Total Agrees to Buy $4 Billion Stake in Novatek
Total SA (FP), Europe’s third-biggest oil company, agreed to buy 12 percent of OAO Novatek and join the Yamal LNG project to snap up reserves as international energy producers rush to explore Russia’s Arctic resources.
“It is a good deal that has great potential,” Prime Minister Vladimir Putin said at his residence near Moscow late yesterday after the heads of Total and Novatek signed accords.
Total is paying about $4 billion for the Novatek stake, said Chief Executive Officer Christophe de Margerie. The French explorer plans to raise its holding to 19.4 percent within three years, according to a statement.
Global oil producers are looking to Russia to boost reserves amid unrest in northern Africa and the Middle East. Russia, the world’s biggest energy producer, needs foreign expertise to develop projects in harsh, remote areas to maintain output and wants to boost liquefied natural gas output to expand in growing Asian markets and compete in Europe.
Novatek shares climbed as much as 5.9 percent to 389.97 rubles, before erasing gains to trade down 0.5 percent at 366.68 rubles at 2:53 p.m. in Moscow. Total rose as much as 2 percent to 44.22 euros in Paris.
Novatek gained more than 30 percent in the previous three months, raising the value of the stake to $4.7 billion based on yesterday’s close. That is more than the company’s market value in 2004 when Total made a failed bid to buy 25 percent.
Safe Russia
Total will gain access to equity production of 120,000 barrels of oil equivalent a day and about 1 billion barrels of proved and probable reserves, and appoint a director to Novatek’s board, the company said in a statement.
“Russia is today the go-to place for energy deals,” Chris Weafer, chief strategist at UralSib Financial Corp., said in a note today. “It has the resource base and is open for business with clearer investment rules.”

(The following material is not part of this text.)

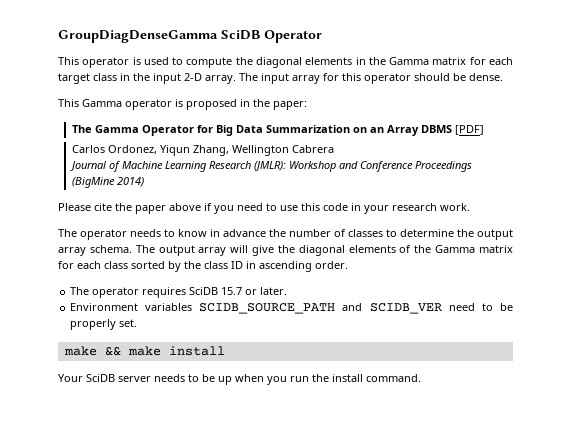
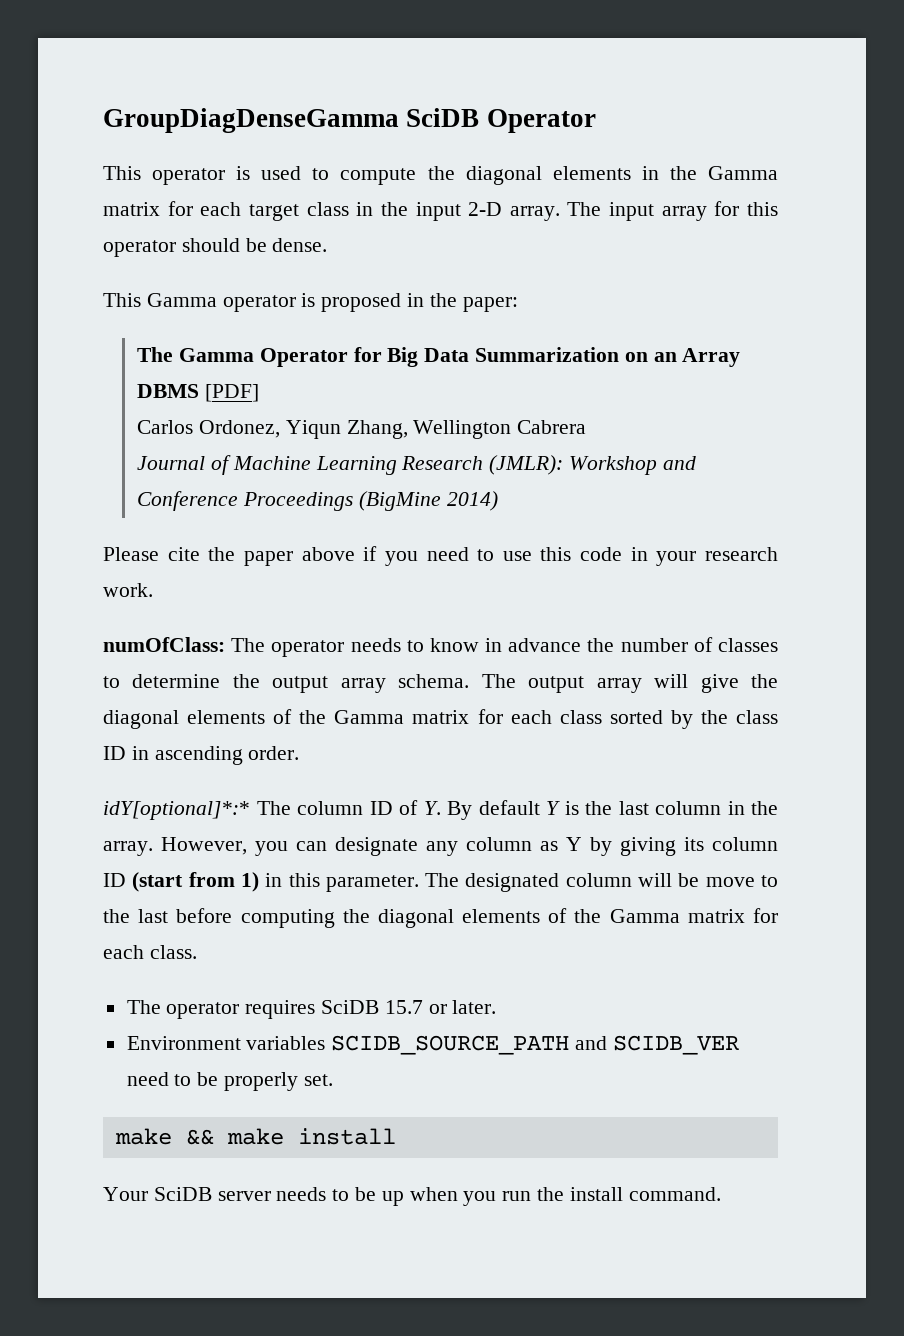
(470, 207) none -> [103,637,225,652] numOfClass:
(348, 265) none -> [103,800,778,820] [103,837,778,856] [103,872,778,892] [103,908,778,928] [103,945,197,959] // idY[optional]*:* The column ID of Y. By default Y is the last column in the array. However, you can designate any column as Y by giving its column ID (start from 1) in this parameter. The designated column will be move to the last before computing the diagonal elements of the Gamma matrix for each class.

The recent upheavals in oil and gas producing countries show the need to be in Russia, de Margerie said yesterday in a meeting with President Dmitry Medvedev, according to a Russian transcript. Russia has safer conditions for investment, he said.
Putin in January praised a planned strategic alliance between BP Plc and state-run OAO Rosneft, Russia’s largest oil producer, to swap shares and explore Arctic offshore resources. TNK-BP, BP’s oil venture with a group of billionaires, is seeking to replace the U.K. company in that deal.
Major Deals
The Russian prime minister, who approves major energy deals in the country, pledged “good administrative support” for Total at a meeting with de Margerie in June.
Total will gain 20 percent of the Novatek-led Yamal LNG project, according to yesterday’s agreement. The companies aim to complete the deal in the first half, Total said.
“It is great that Total was picked,” said Alexander Nazarov, an oil and gas analyst at IFC Metropol in Moscow. “Novatek has raised its chances of implementing the project.”
Total is also working with OAO Gazprom, Russia’s gas export monopoly, to develop the Shtokman field. De Margerie in June urged Putin to keep the Arctic project on track. Delays have put its first gas in 2016 and LNG in 2017. Shtokman may start in 2018, said Pyotr Sadovnik, deputy head of the subsoil resources agency, last month.
Shtokman and Yamal won’t conflict, de Margerie said.